Interroguei todas essas figuras assustadas, mas todas me davam a mesma resposta. Já não me restava esperança alguma.

Vi então Eduardo Mutru, que depois de Carniglia era quem eu estimava mais, e a quem tinha passado um fragmento da escotilha recommendando-lhe que se agarrasse com toda a força. A violencia das vagas tinha-lhe, sem duvida, tirado este apoio. Ainda nadava, mas pela convulsão dos seus movimentos indicava a extremidade a que se achava reduzido. Já disse como o amava, era pois o segundo irmão que ia perder no mesmo dia. Não quiz em um momento perder tudo o que mais presava no mundo. Lancei ao mar os restos do navio que me tinham servido para ajudar a ganhar a praia, e lancei-me de novo ao mar, indo novamente affrontar um perigo ao qual tinha poucos momentos antes escapado. No fim d’um minuto só algumas braças me separavam de Eduardo.

— Coragem... Coragem, lhe disse eu.

Vã esperança, vãos esforços! No momento em que encaminhava para elle o pedaço de madeira salvadora desappareceu.
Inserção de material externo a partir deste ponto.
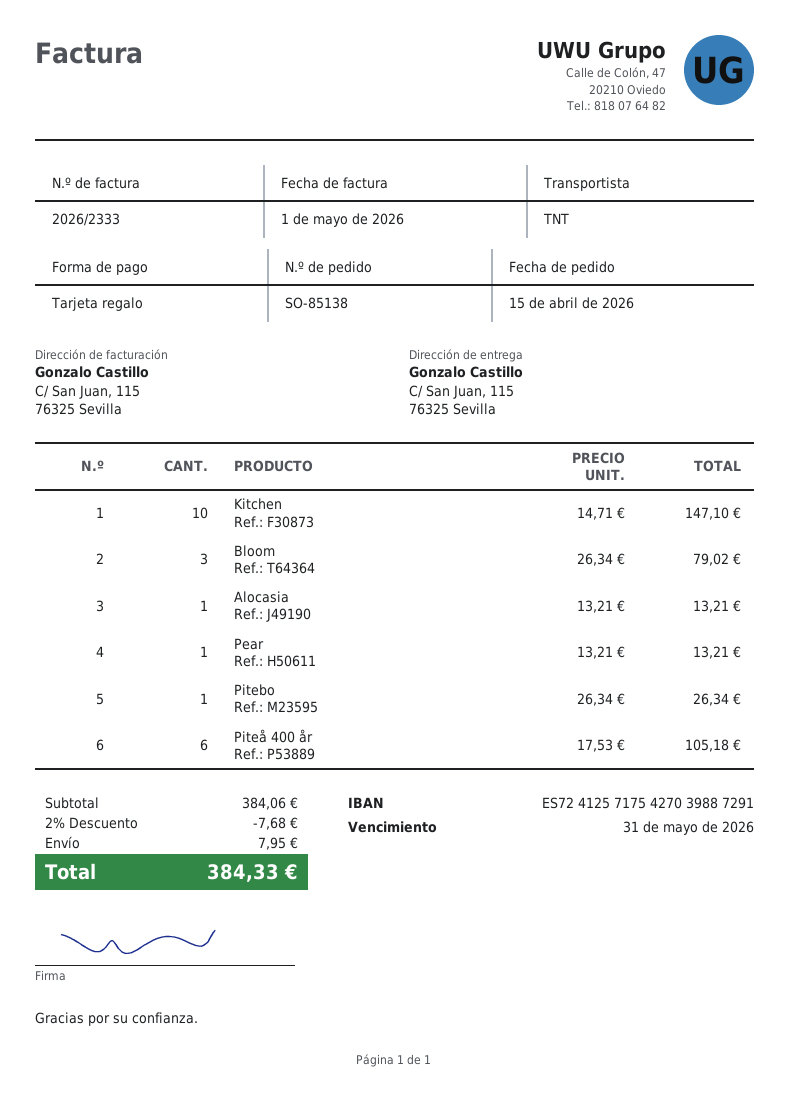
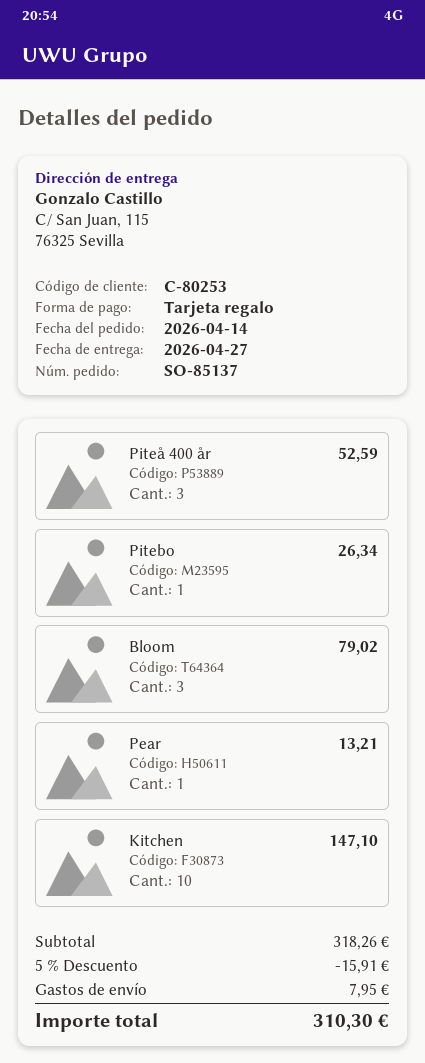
order number: SO-85138 -> SO-85137
order date: 2026-04-15 -> 2026-04-14
Alocasia: 1 for 13.21 -> none
Piteå 400 år: 6 for 105.18 -> 3 for 52.59
subtotal: 384.06 -> 318.26
discount: 2% = 7.68 -> 5% = 15.91
total: 384.33 -> 310.30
Dei um grito, e mergulhei. Depois não encontrando o meu pobre amigo julguei que teria vindo á superficie. Voltei tambem: Ninguem! Mergulhei de novo e de novo voltei ao cimo d’agua. Dei gritos desesperados, mas tudo foi em vão. Eduardo Mutru tinha tambem sido engolido por esse Oceano que elle não tinha tido receio de atravessar para, unindo-se-me, servir a causa dos povos.